Seven Falls Spill

22×28″ oil on canvas– (available–please message me for details)

Such a beautiful sight to see the Seven Falls fully flowing and spilling down the mountains again… what a gorgeous green Spring it will be! We are so fortunate to be getting all of these rains this year and to see them quenching the thirsty drought. It’s good to think aboveground about our full reservoirs but also to consider ways we can design watersheds to slow and sink the run-off and fill our aquifers.

Path of Least Resistance

I’ve been working on a large canvas recently and painting from memory…

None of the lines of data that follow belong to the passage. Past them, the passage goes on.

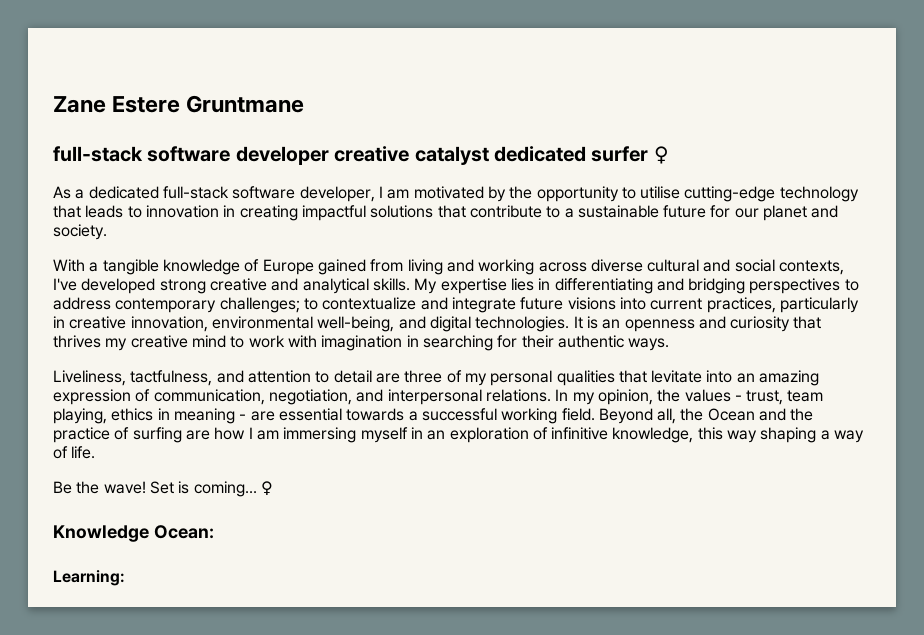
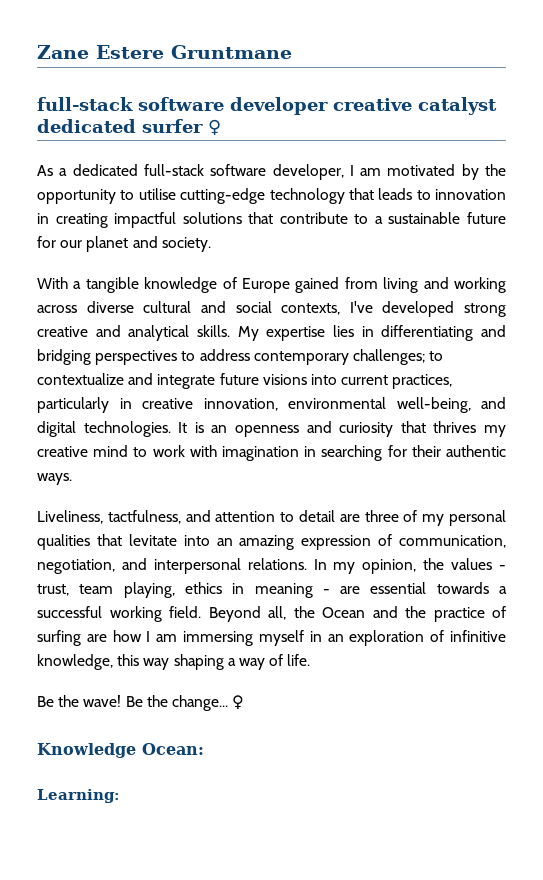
- Set is coming...
+ Be the change...

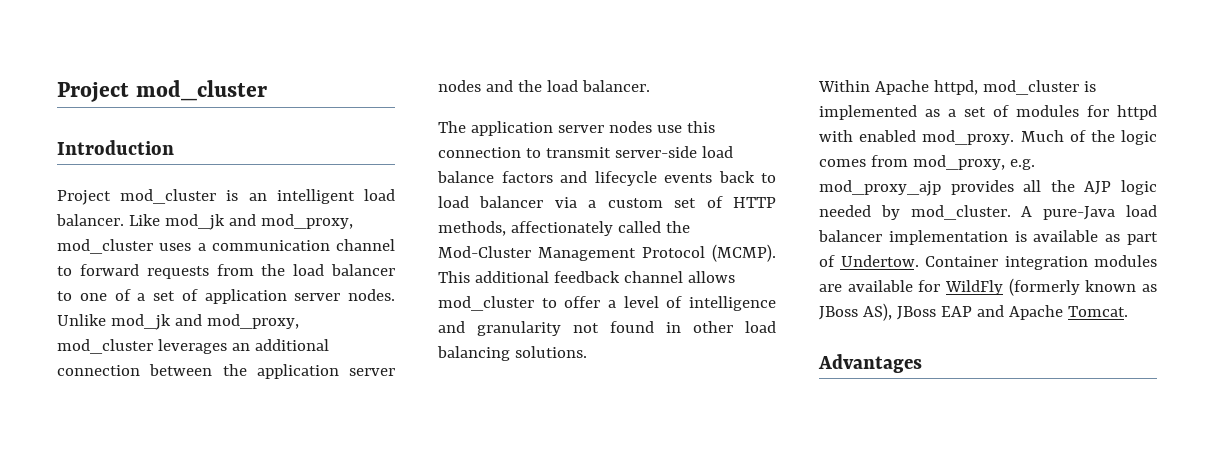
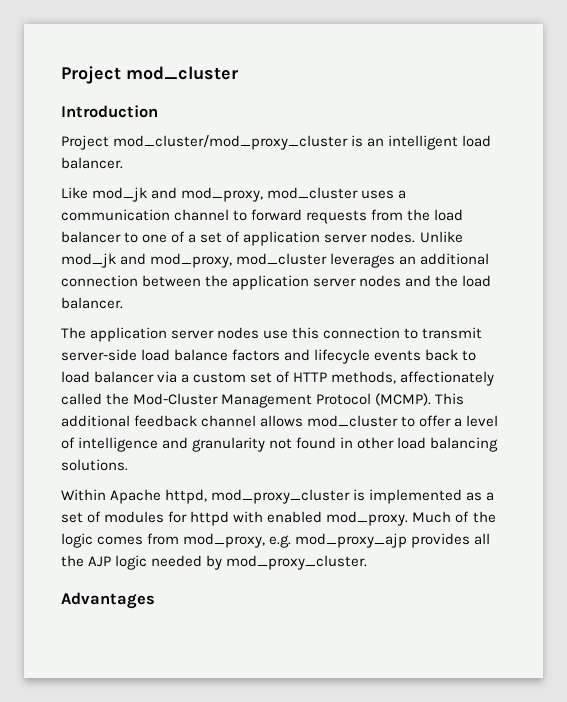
- Project mod_cluster is an intelligent load balancer. Like mod_jk and mod_proxy, mod_cluster uses a communication channel to forward requests from the load balancer to one of a set of application server nodes.
+ Project mod_cluster/mod_proxy_cluster is an intelligent load balancer.
+ Like mod_jk and mod_proxy, mod_cluster uses a communication channel to forward requests from the load balancer to one of a set of application server nodes.
- Within Apache httpd, mod_cluster is implemented as a set of modules for httpd with enabled mod_proxy.
+ Within Apache httpd, mod_proxy_cluster is implemented as a set of modules for httpd with enabled mod_proxy.
- Much of the logic comes from mod_proxy, e.g. mod_proxy_ajp provides all the AJP logic needed by mod_cluster. A pure-Java load balancer implementation is available as part of Undertow. Container integration modules are available for WildFly (formerly known as JBoss AS), JBoss EAP and Apache Tomcat.
+ Much of the logic comes from mod_proxy, e.g. mod_proxy_ajp provides all the AJP logic needed by mod_proxy_cluster.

36×48″ oil on canvas (available)

I wanted to create a view that exists over time on a hike in our local mountains, but you can never quite frame with a camera. Do you know moments like this when you are on canyon creek trail watching spotlights penetrating the oak and California Bay canopy and illuminating patches of creek water and leaf litter. In the distance you glimpse an occasional peak of the ocean and Channel Islands. The title describes the chosen journey the creek takes as the raindrops return home to the Pacific.

Detail

Portrait of Santa Barbara

24×36″ oil on linen panel– $3200

What a cool little town! Here’s Santa Barbara resting at the base of its chaparral mountains that smell of bay and sage, with it’s red-tiled roofs and sunny gardens and the peaceful blue ocean protected by the Channel Islands. I tried to paint her portrait from an angle that accentuates her best features.

The Lookout

The acorn that sprouted and started to grow into this Coast Live Oak many, many mornings ago sure picked a good spot to sink its roots. I wonder if it knew how many people would visit it for picnics and to share its grand view of Cathedral and Arlington Peaks, the rolling green hills and the Santa Barbara harbor on the horizon. I spent a pleasant morning before the easel trying to catch the atmospheric golden light we get on green winter mornings here.

Arlington Peak– Late Afternoon

9×12″ oil on linen panel– Arlington Peak always offers artists a mountain anatomy lesson… It’s fascinating the way the sandstone bones reach up and offer structure while the sinuous muscles of earth overlap and fold, forming rippling hills and canyons. And on top of it all the color and texture of the living, sprouting, growing skin of the earth.

Painting at it’s Purest

This is a small 6×8″ oil sketch I made on New Years eve hiking with my family.  We went to a place that out of cultural respect and a sense of conservation I won’t name.  I have several times painted or sketched at rock art sites and always feel a sense of awe and wonder admiring the art of these native Californians.  I love seeing the mortars nearby where the artists ground their pigments and it is always a longing and stretch of the imagination to travel back in time and picture them being made and to try to understand their meanings.

Rae Lakes Splendor

16×20″ oil on canvas– This is one of my favorite spots on the John Muir Trail– which is saying something because there are so many gorgeous lakes strung like turquoise beads on the path from Whitney to Yosemite.  But these lakes just below timber line at the base of several granite peaks and the play of light on them is dramatic.  Have you hiked this section of trail?  You might recognize Glen Pass in the top right corner.

More Summer Backpacking Sketches

I love looking back at this sketchbook from backpacking this summer.  When you take the time to sit down and make a drawing or a painting of something, all your senses are absorbed.  The sketchbook becomes a time machine and can flash you right back to that vivid moment… even years later as I’ve found with my old college sketchbooks.

A Glimpse of the Sea through the Oaks

18×24″ oil on canvas– Tomorrow is the equinox… happy first day of spring!  I know the season is here because I get to use electric greens to color the grass instead of the usual Southern California gold.  

Refuge

12×16″ oil on canvas– The wildlife was unusually still this week… it is rare that these marvelous creatures stay in one place long enough for me to approach and paint them.  I am particularly fond of these wild animals and the lovely habitat they inhabit.  Some of our favorite trails are in flames right now, but I’m comforted knowing how quickly the chaparral can spring back after a fire.